• [WORK TO BE COMPLETED]: Which lines of the records below contain the word "cell"? Report each of them in full.

***

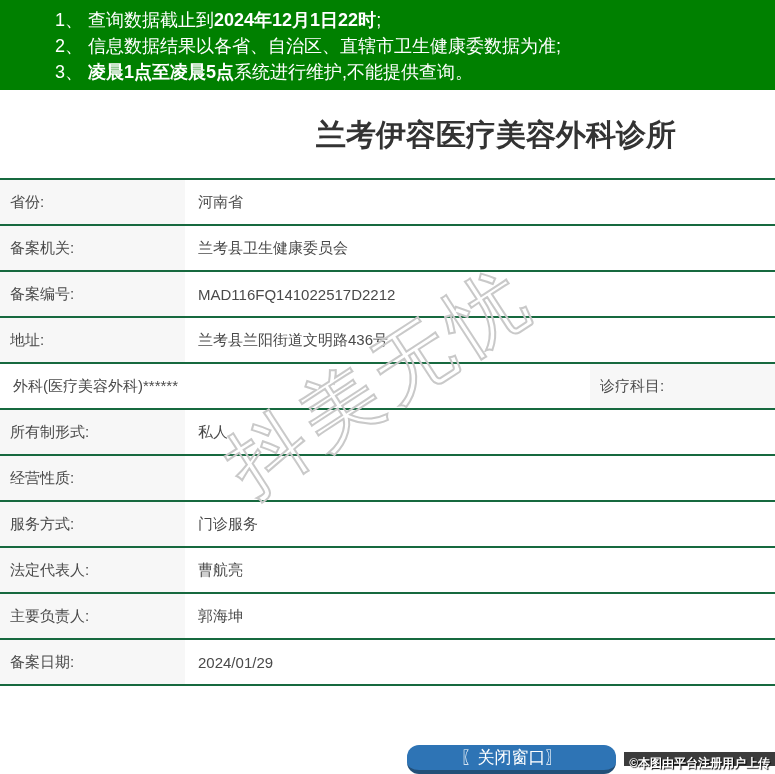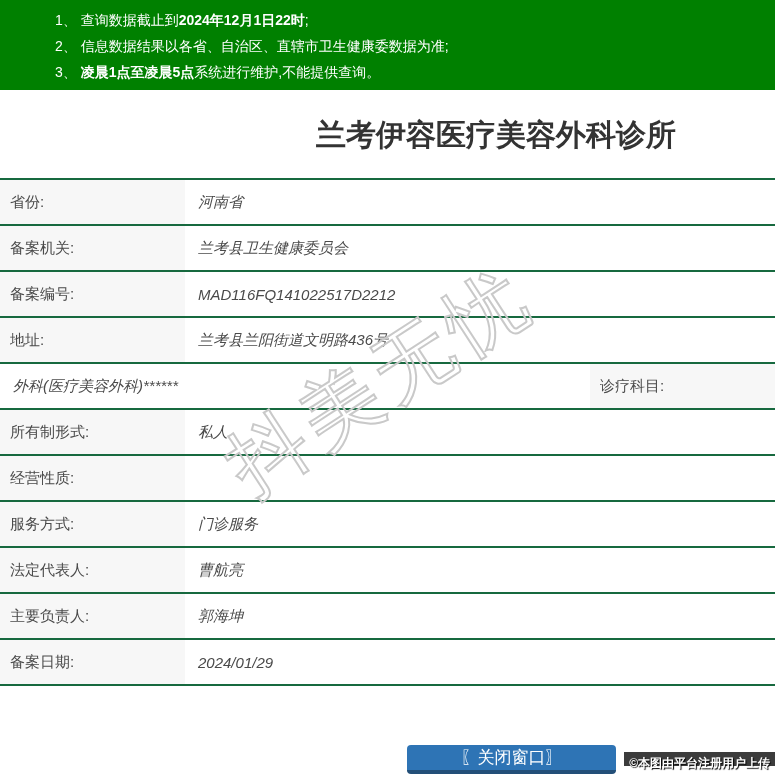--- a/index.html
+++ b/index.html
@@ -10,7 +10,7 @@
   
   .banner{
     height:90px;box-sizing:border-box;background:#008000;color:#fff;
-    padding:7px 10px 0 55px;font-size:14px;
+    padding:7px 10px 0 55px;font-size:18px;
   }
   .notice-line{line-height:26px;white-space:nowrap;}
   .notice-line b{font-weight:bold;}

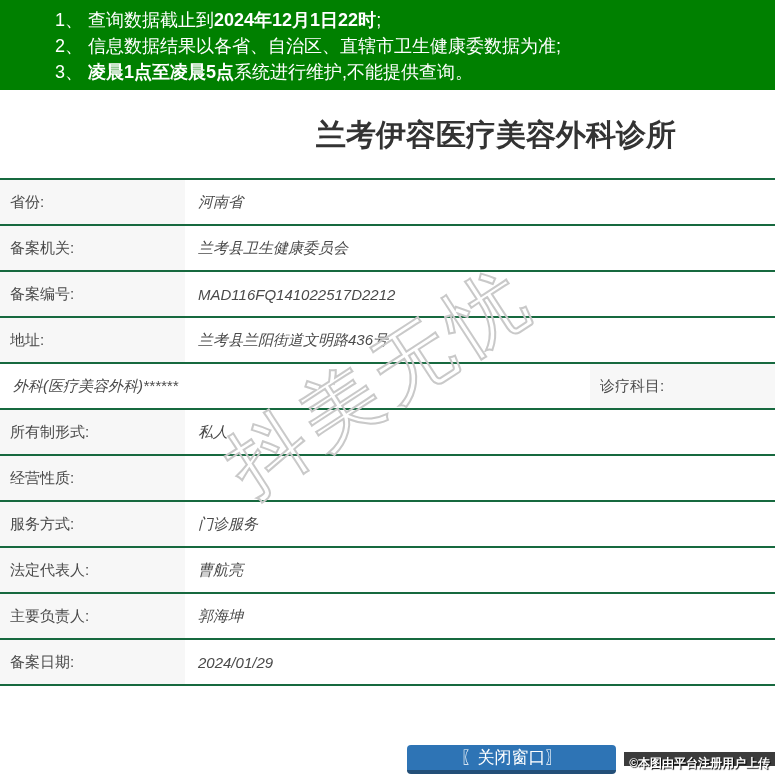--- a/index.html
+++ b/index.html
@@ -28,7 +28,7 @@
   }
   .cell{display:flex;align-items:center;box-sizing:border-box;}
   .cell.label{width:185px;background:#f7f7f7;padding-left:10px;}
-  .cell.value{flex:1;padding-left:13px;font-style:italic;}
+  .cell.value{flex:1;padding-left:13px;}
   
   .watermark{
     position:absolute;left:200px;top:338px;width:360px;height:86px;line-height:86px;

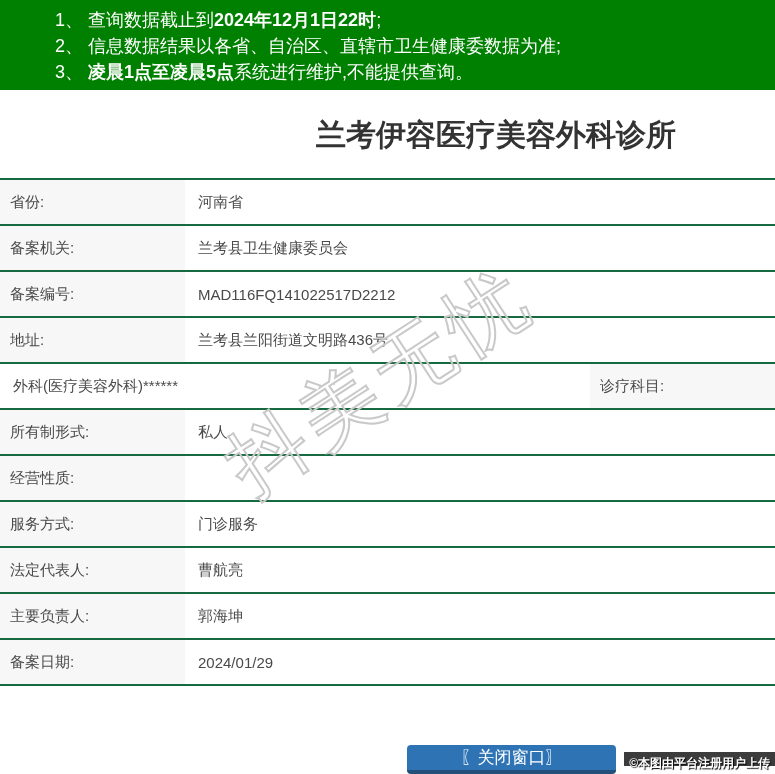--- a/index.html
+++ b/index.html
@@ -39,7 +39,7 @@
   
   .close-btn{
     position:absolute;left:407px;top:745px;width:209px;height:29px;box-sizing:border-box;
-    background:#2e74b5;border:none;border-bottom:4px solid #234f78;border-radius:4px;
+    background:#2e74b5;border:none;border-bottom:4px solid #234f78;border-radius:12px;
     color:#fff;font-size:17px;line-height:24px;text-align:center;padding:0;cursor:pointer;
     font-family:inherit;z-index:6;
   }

***

• [REPLY]:
   .cell{display:flex;align-items:center;box-sizing:border-box;}
   .cell.label{width:185px;background:#f7f7f7;padding-left:10px;}
-  .cell.value{flex:1;padding-left:13px;font-style:italic;}
+  .cell.value{flex:1;padding-left:13px;}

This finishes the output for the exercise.